Thank you all for your thoughts and recommendations. Here's the thing, because I live in the pacific northwest, the temperature can fluctuate 50-60 on day and 30 the next. I had a whole house radiant heating system in my last house and it was great except when it got hot or cold outside, but the radiant took 2 days to adjust and by that time, the temp already changed again and it was sooo hot in the room you had to open all the windows to get some cool air in there.

So, I am definitely going to have the warm electric floor in the bathroom, but I do want an additional heat source, whether it's a small in the wall heater with a thermostat that I can either set to go on and off based on a temperature, or just turn it on and get a stream of heat flow quickly to heat the room when I'm in there. I don't plan on spending long hours in the bathroom so I don't need the temperature to be constant, because I think I would be facing the same problem that when it gets warm outside, it will be too hot inside.

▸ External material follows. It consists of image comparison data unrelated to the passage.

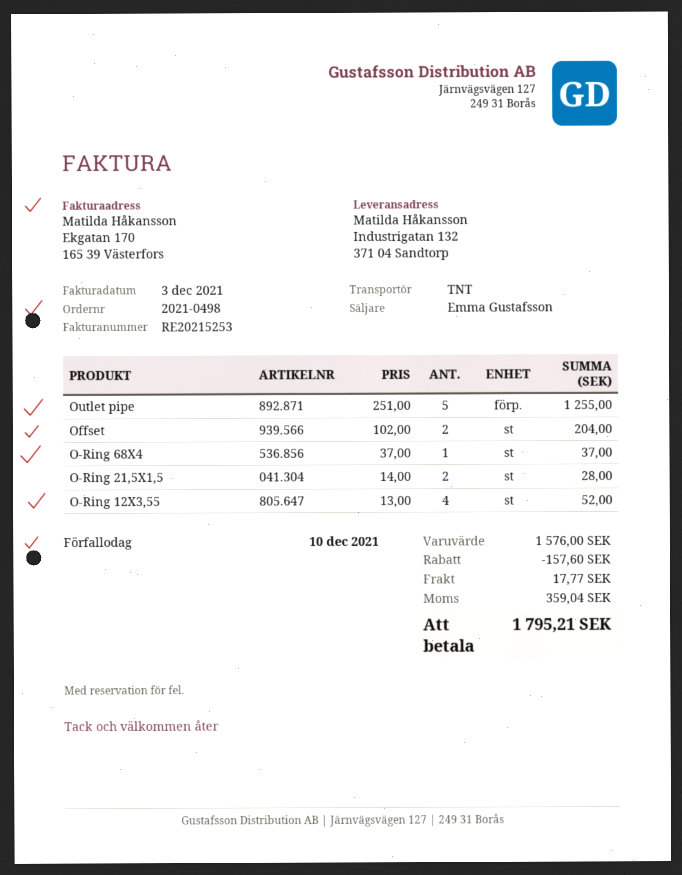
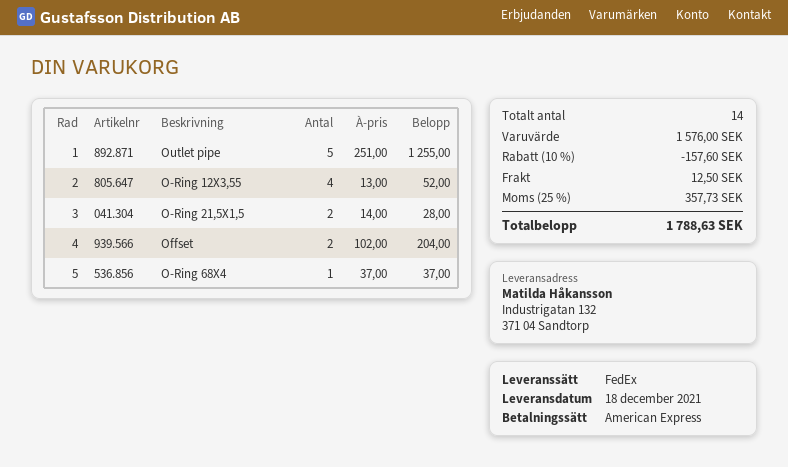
shipping method: TNT -> FedEx
shipping: 17.77 -> 12.50
tax: 359.04 -> 357.73
total: 1795.21 -> 1788.63

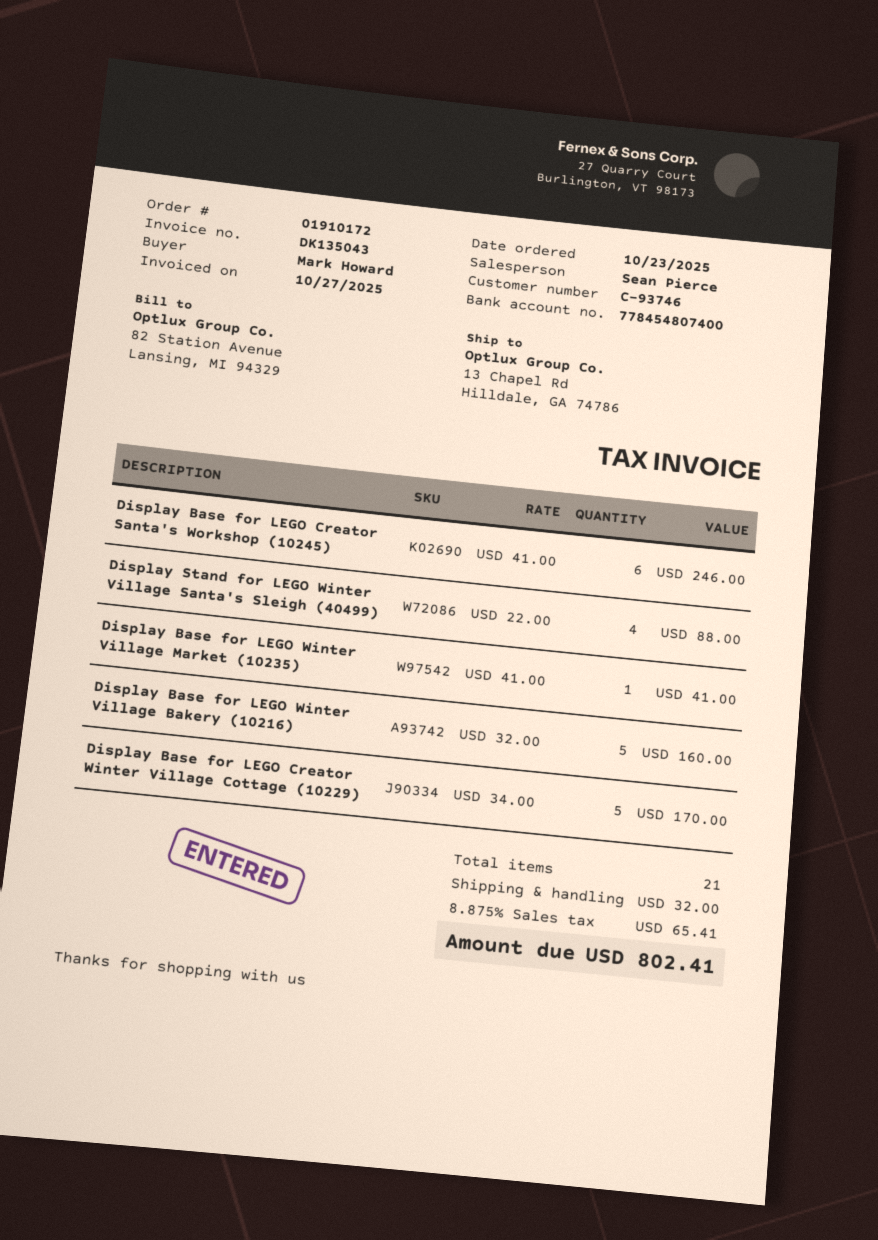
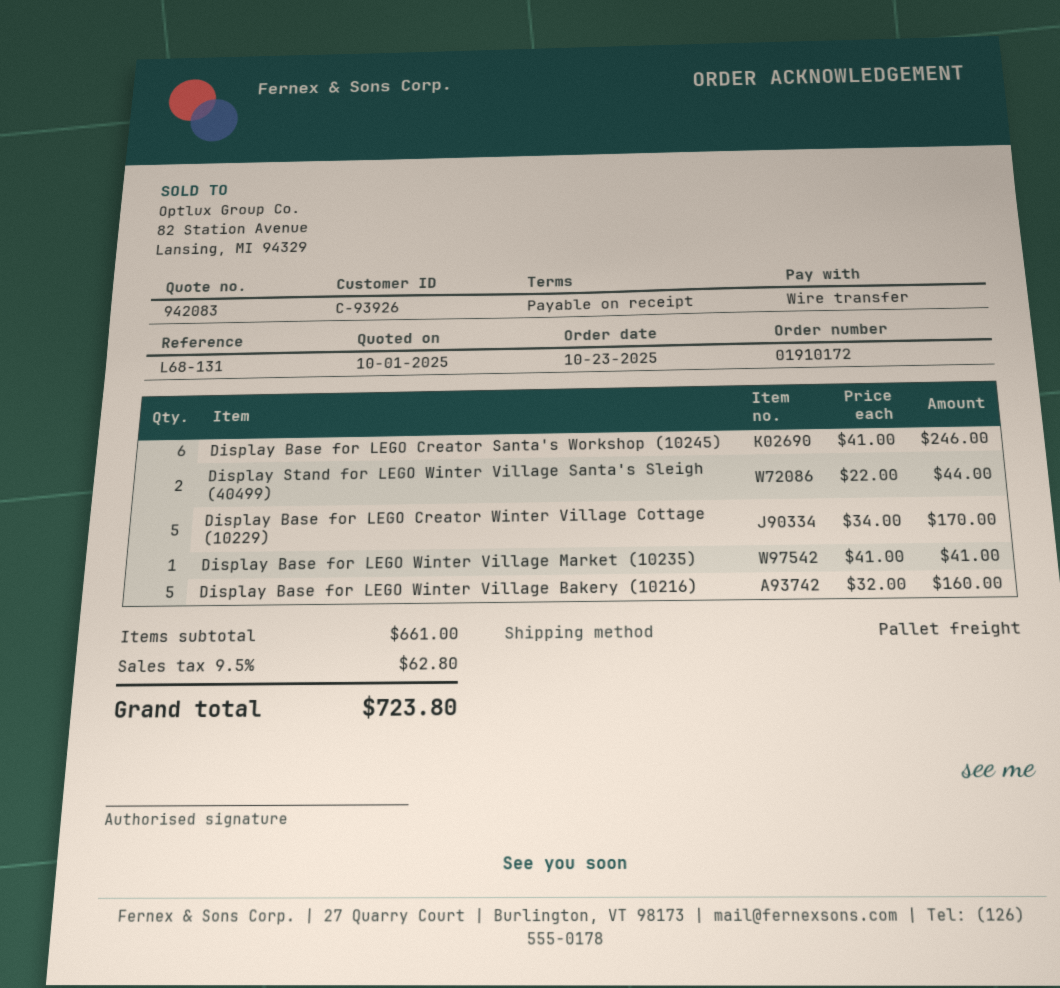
customer number: C-93746 -> C-93926
Display Stand for LEGO Winter Village Santa's Sleigh (40499): 4 x 22.00 = 88.00 -> 2 x 22.00 = 44.00
shipping: 32.00 -> none
tax: 8.875% = 65.41 -> 9.5% = 62.80
total: 802.41 -> 723.80

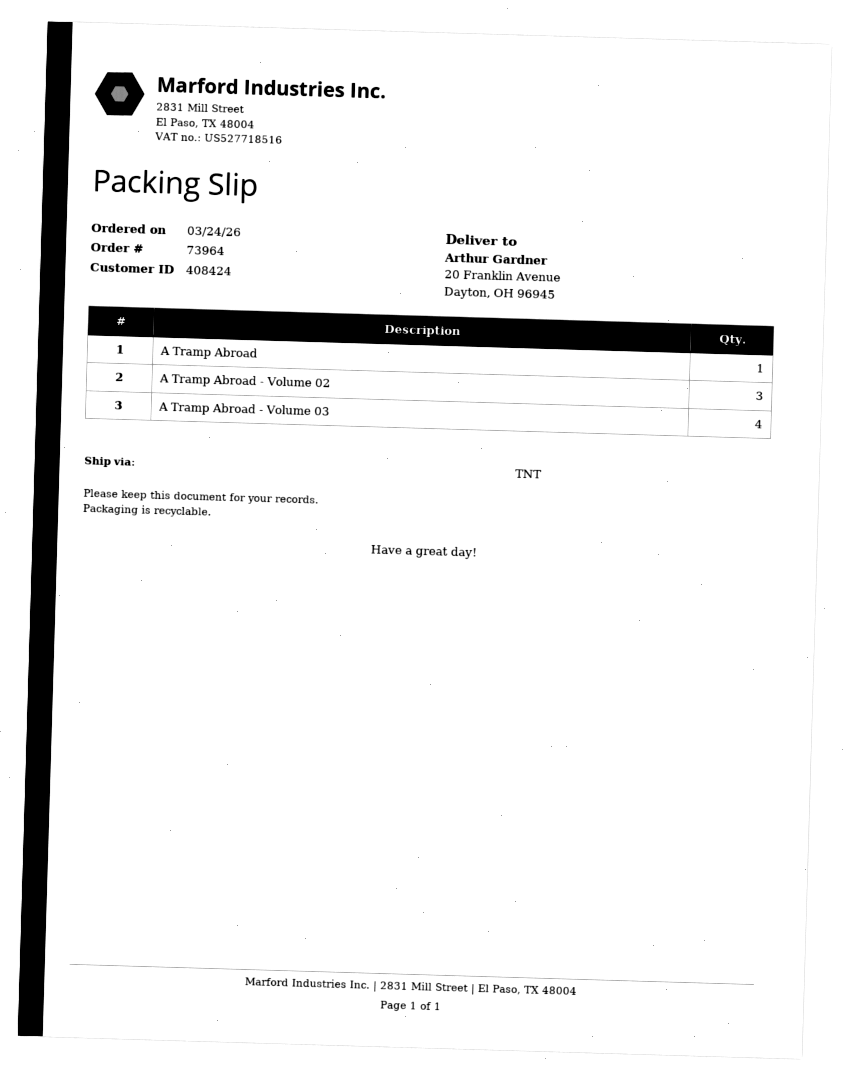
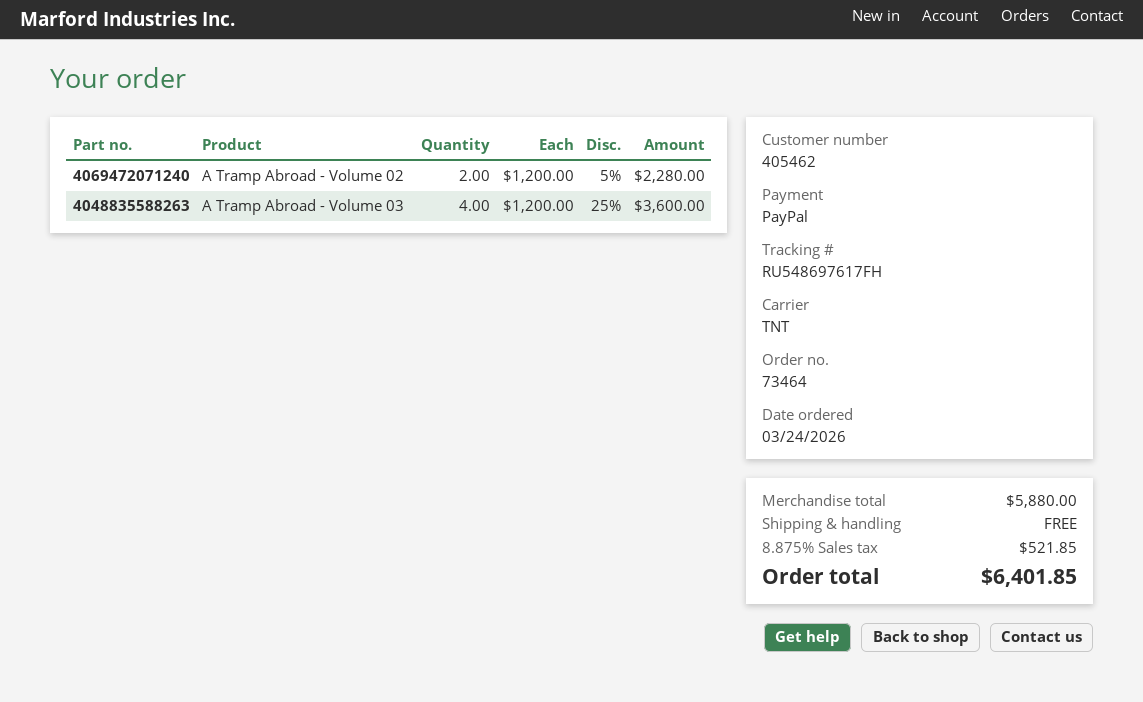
order number: 73964 -> 73464
customer number: 408424 -> 405462
A Tramp Abroad: 1 -> none
A Tramp Abroad - Volume 02: 3 -> 2

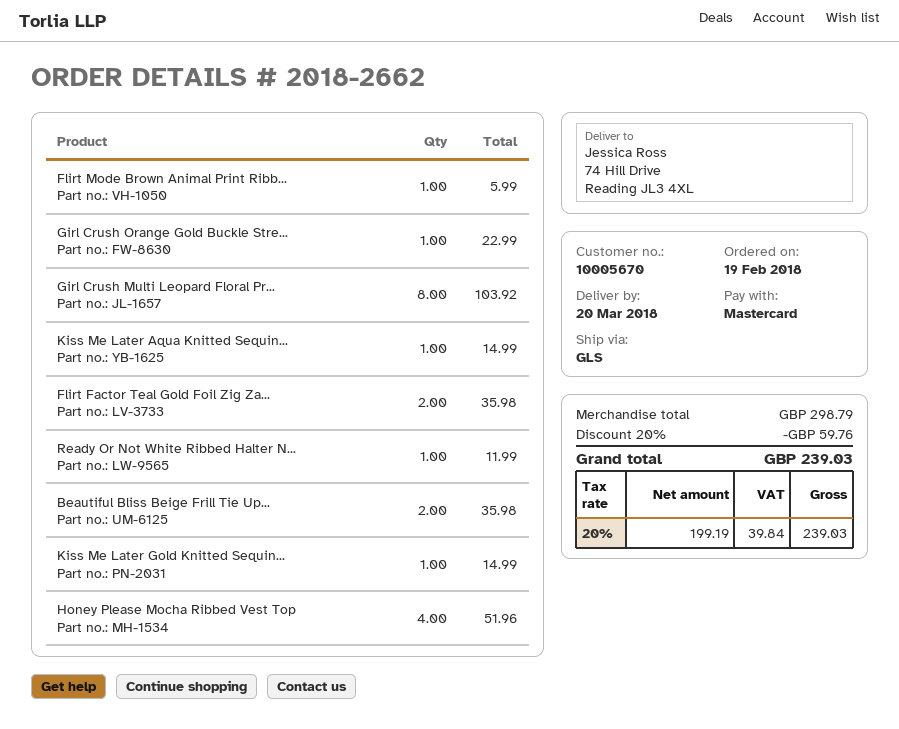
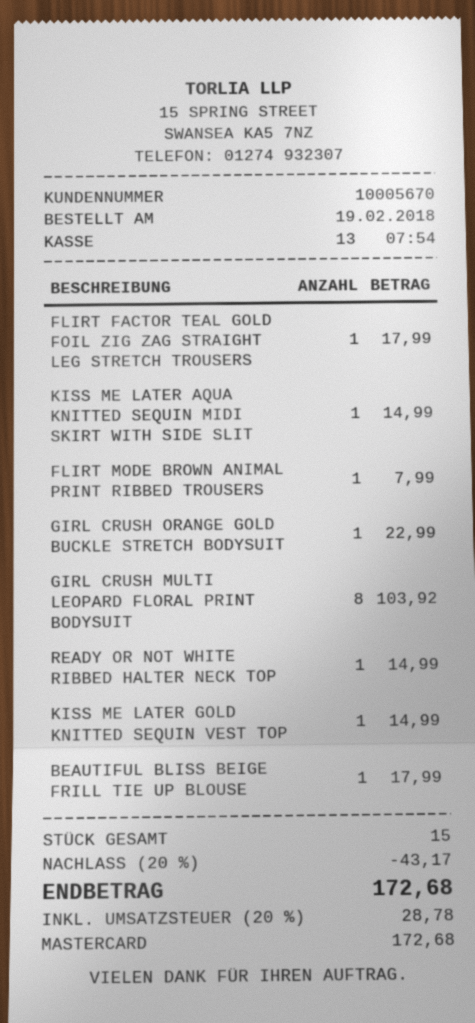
Flirt Mode Brown Animal Print Ribb...: 1 for 5.99 -> 1 for 7.99
Flirt Factor Teal Gold Foil Zig Za...: 2 for 35.98 -> 1 for 17.99
Ready Or Not White Ribbed Halter N...: 1 for 11.99 -> 1 for 14.99
Beautiful Bliss Beige Frill Tie Up...: 2 for 35.98 -> 1 for 17.99
Honey Please Mocha Ribbed Vest Top: 4 for 51.96 -> none
discount: 20% = 59.76 -> 20% = 43.17
tax: 20% = 39.84 -> 20% = 28.78
total: 239.03 -> 172.68

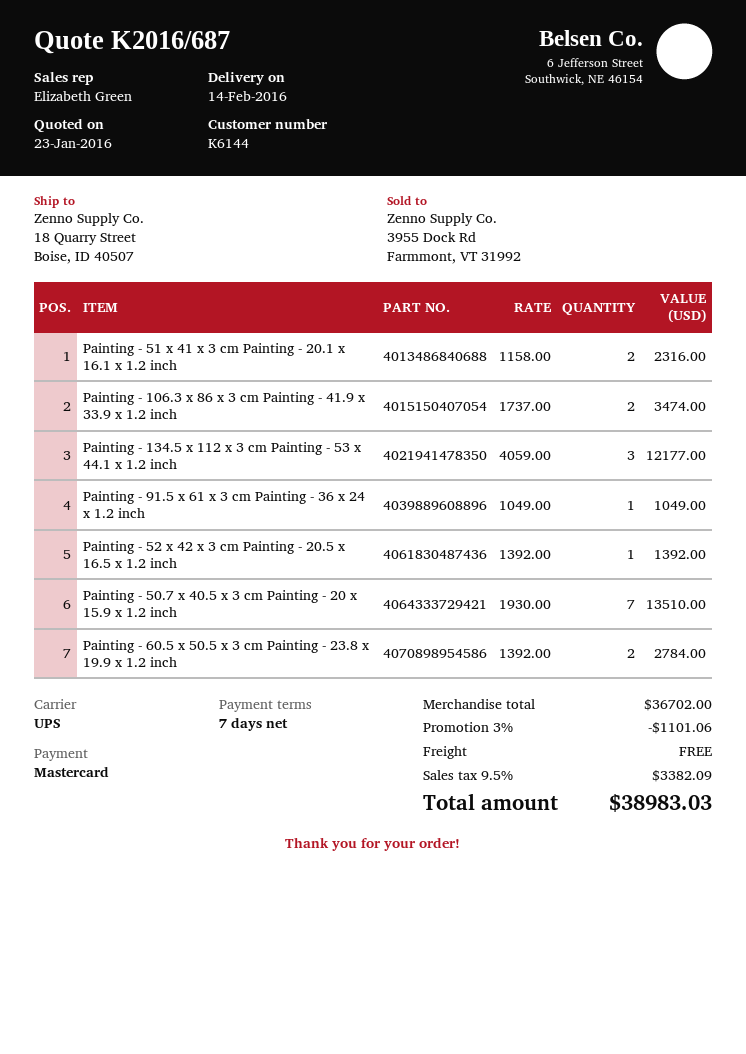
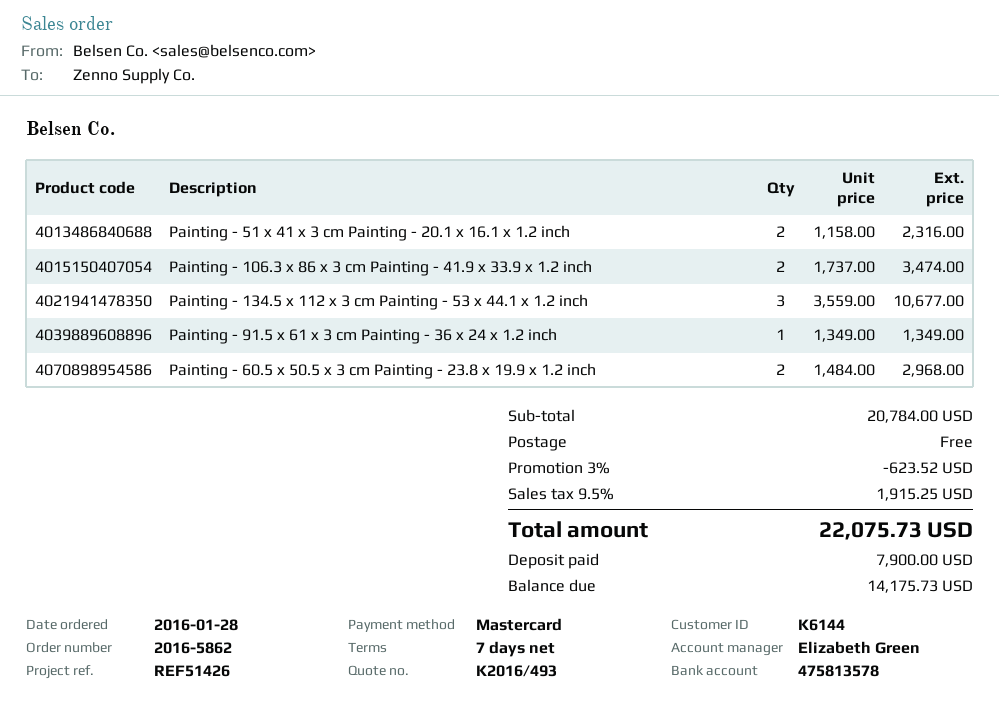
quote number: K2016/687 -> K2016/493
Painting - 134.5 x 112 x 3 cm Painting - 53 x 44.1 x 1.2 inch: 3 x 4059.00 = 12177.00 -> 3 x 3559.00 = 10677.00
Painting - 91.5 x 61 x 3 cm Painting - 36 x 24 x 1.2 inch: 1 x 1049.00 = 1049.00 -> 1 x 1349.00 = 1349.00
Painting - 52 x 42 x 3 cm Painting - 20.5 x 16.5 x 1.2 inch: 1 x 1392.00 = 1392.00 -> none
Painting - 50.7 x 40.5 x 3 cm Painting - 20 x 15.9 x 1.2 inch: 7 x 1930.00 = 13510.00 -> none
Painting - 60.5 x 50.5 x 3 cm Painting - 23.8 x 19.9 x 1.2 inch: 2 x 1392.00 = 2784.00 -> 2 x 1484.00 = 2968.00
subtotal: 36702.00 -> 20784.00
discount: 3% = 1101.06 -> 3% = 623.52
tax: 9.5% = 3382.09 -> 9.5% = 1915.25
total: 38983.03 -> 22075.73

I've looked online and I've seen some hardwired small heaters built in that I'm going to check out. Also, I'm going to look at the radiant ceiling tile that one tile might just be enough to keep the room at a constant warm temperature and if it gets too hot, it can be turned down and will react in a shorter period of time than the radiant floor heat system.

I'm still looking. And if anyone has any more suggestions, keep them coming. Thanks!!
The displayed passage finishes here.